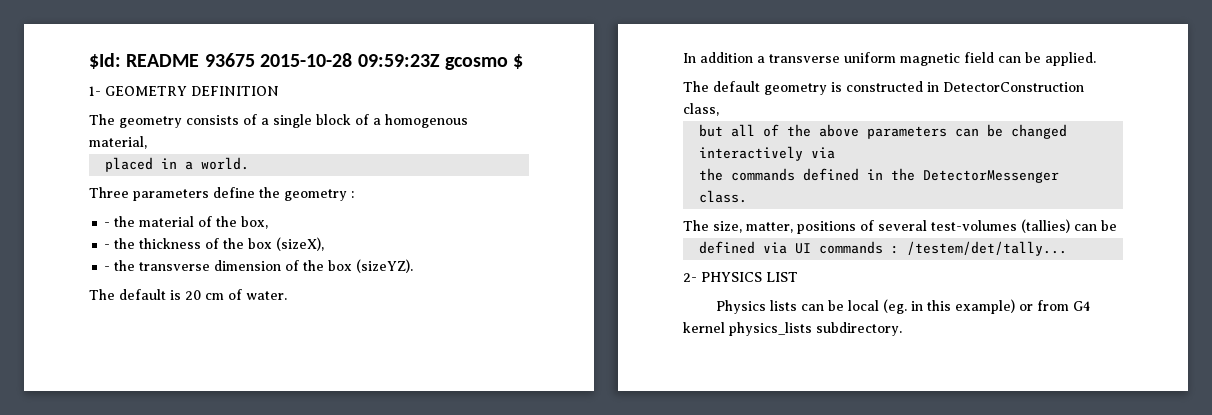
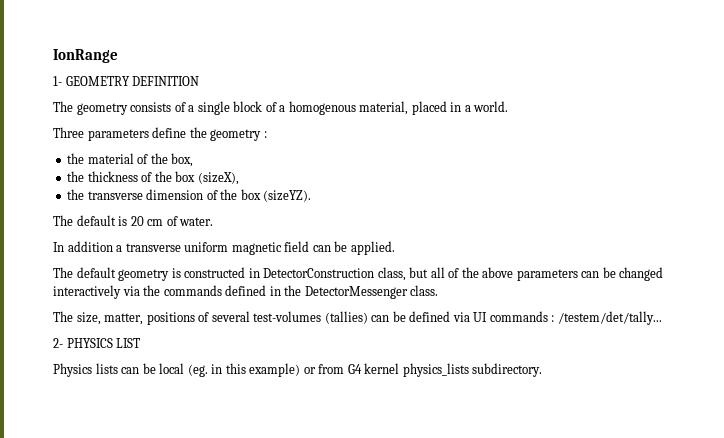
[89,53,524,70] $Id: README 93675 2015-10-28 09:59:23Z gcosmo $ -> [53,49,118,63] IonRange
(147, 142) // -> (409, 108) none
[104,222,111,227] - -> (267, 134) none
[104,244,111,249] - -> (194, 160) none
[104,266,111,271] - -> (239, 178) none
(719, 109) // -> (406, 274) none
(836, 153) // -> (140, 291) none
(1117, 225) // -> (406, 316) none

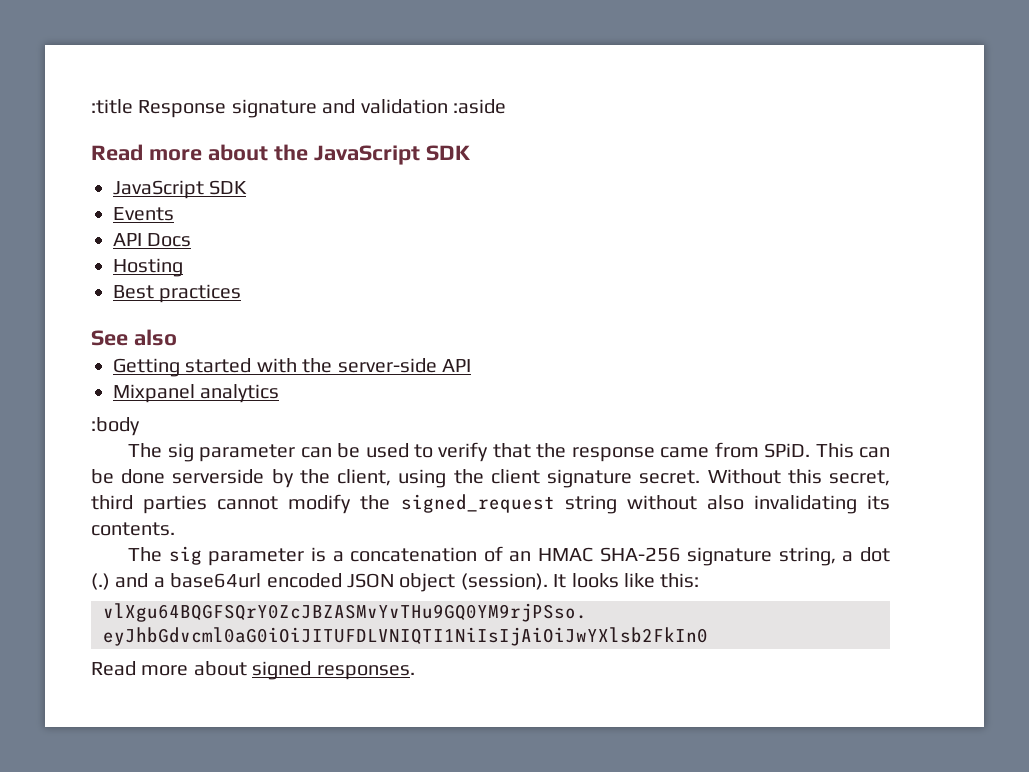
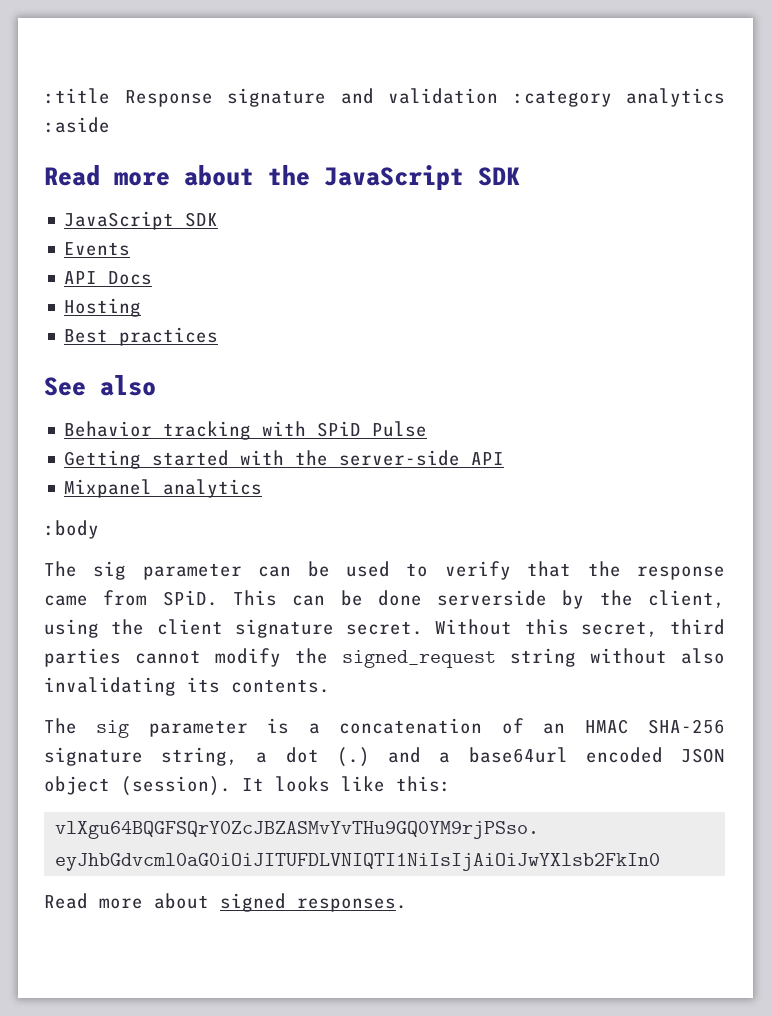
(448, 106) none -> [512,88,725,107] :category analytics
(177, 337) none -> [64,421,428,440] // Behavior tracking with SPiD Pulse

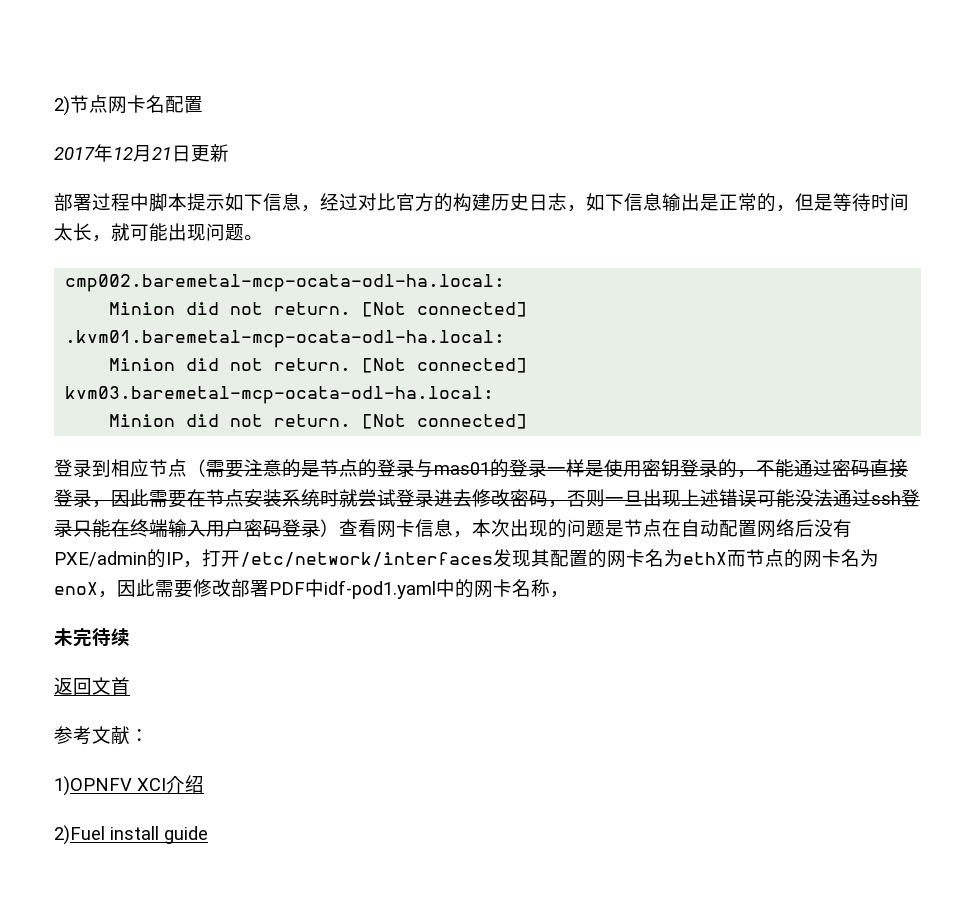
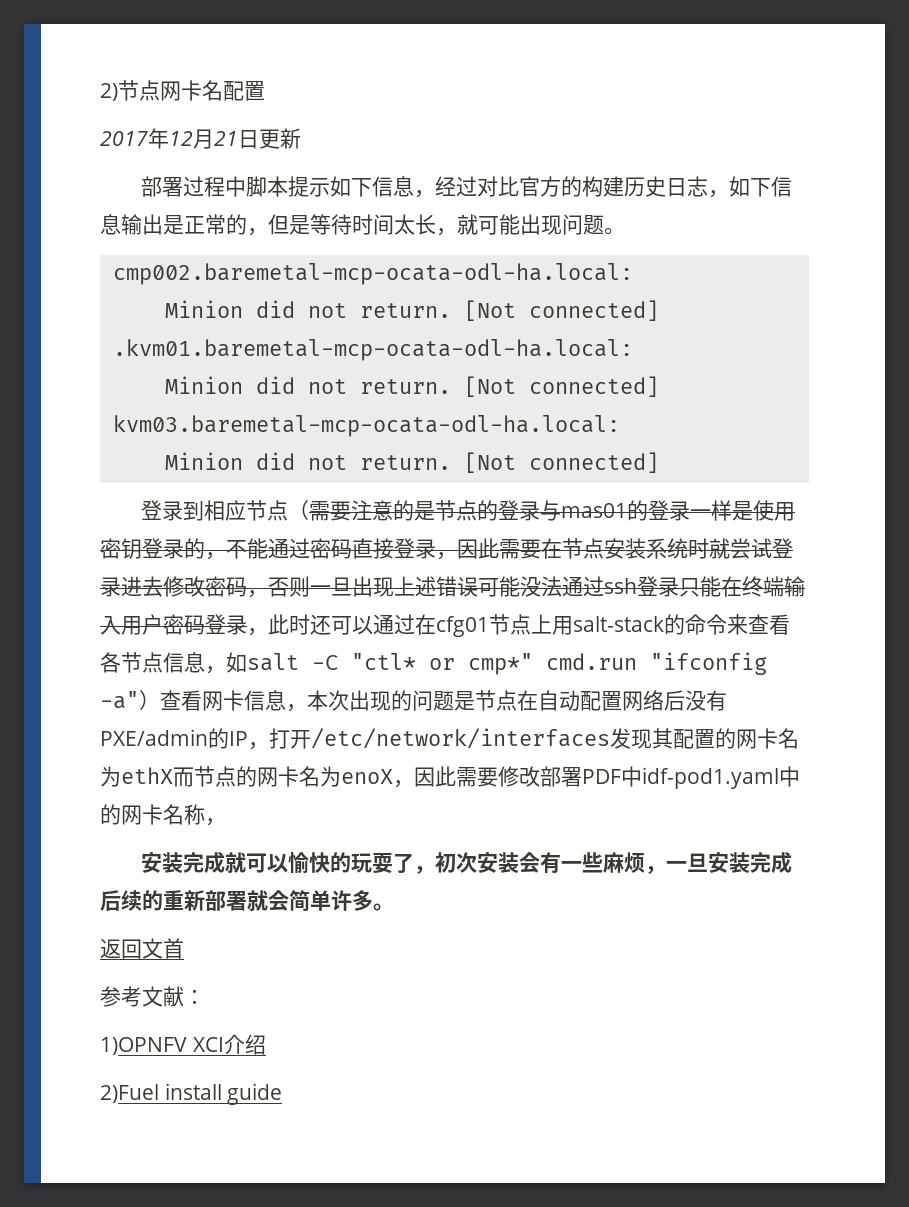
(320, 528) none -> [247,614,790,637] [100,652,767,675] [100,691,139,709] ，此时还可以通过在cfg01节点上用salt-stack的命令来查看各节点信息，如salt -C "ctl* or cmp*" cmd.run "ifconfig -a"
[54,628,130,647] 未完待续 -> [140,851,792,874] [100,890,394,912] 安装完成就可以愉快的玩耍了，初次安装会有一些麻烦，一旦安装完成后续的重新部署就会简单许多。

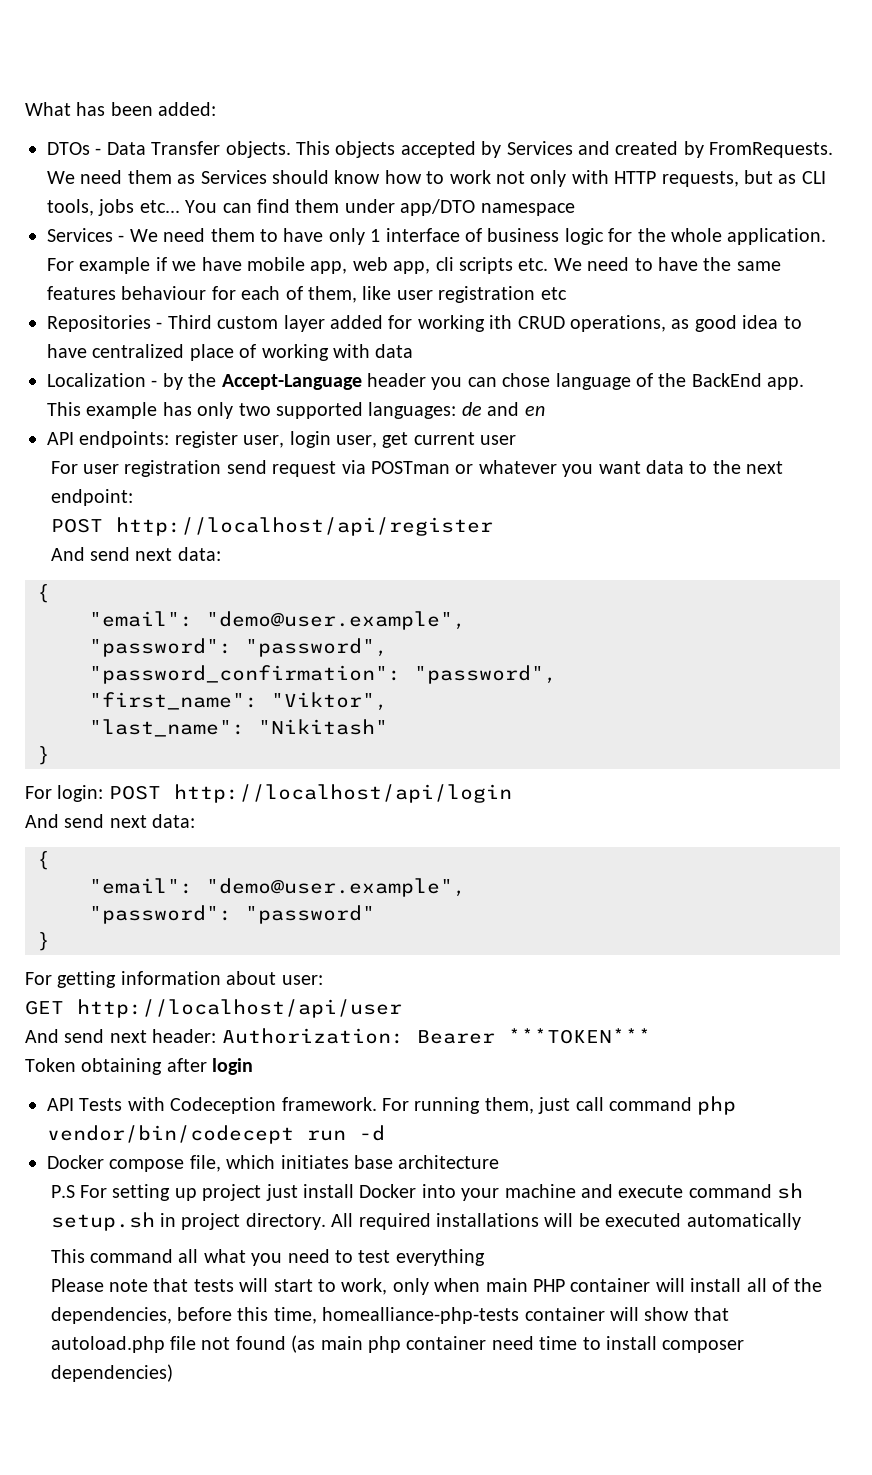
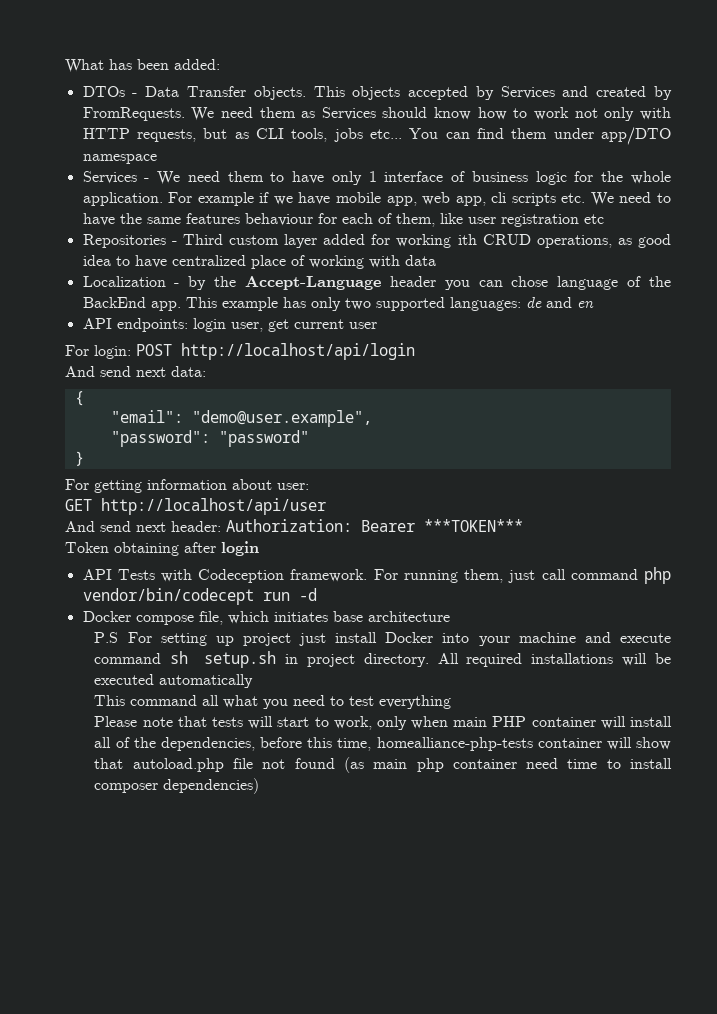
[174,431,285,448] register user, -> (188, 325) none
[50,460,784,477] [50,489,133,506] [50,517,493,536] [50,547,221,561] [37,584,50,603] [89,611,466,630] [89,638,388,657] [89,665,557,684] [89,692,388,711] [89,719,388,737] [37,746,50,765] // For user registration send request via POSTman or whatever you want data to the next endpoint: // POST http://localhost/api/register // And send next data: // { // "email": "demo@user.example", // "password": "password", // "password_confirmation": "password", // "first_name": "Viktor", // "last_name": "Nikitash" // } -> (377, 325) none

================

▶ [Your instructions]
Leave out the pictures, and write out exactly the lines from the one containing "(1117, 225) // -> (406, 316) none" through the last line of the listing, both included.

▶ [Response area]
(1117, 225) // -> (406, 316) none

(448, 106) none -> [512,88,725,107] :category analytics
(177, 337) none -> [64,421,428,440] // Behavior tracking with SPiD Pulse

(320, 528) none -> [247,614,790,637] [100,652,767,675] [100,691,139,709] ，此时还可以通过在cfg01节点上用salt-stack的命令来查看各节点信息，如salt -C "ctl* or cmp*" cmd.run "ifconfig -a"
[54,628,130,647] 未完待续 -> [140,851,792,874] [100,890,394,912] 安装完成就可以愉快的玩耍了，初次安装会有一些麻烦，一旦安装完成后续的重新部署就会简单许多。

[174,431,285,448] register user, -> (188, 325) none
[50,460,784,477] [50,489,133,506] [50,517,493,536] [50,547,221,561] [37,584,50,603] [89,611,466,630] [89,638,388,657] [89,665,557,684] [89,692,388,711] [89,719,388,737] [37,746,50,765] // For user registration send request via POSTman or whatever you want data to the next endpoint: // POST http://localhost/api/register // And send next data: // { // "email": "demo@user.example", // "password": "password", // "password_confirmation": "password", // "first_name": "Viktor", // "last_name": "Nikitash" // } -> (377, 325) none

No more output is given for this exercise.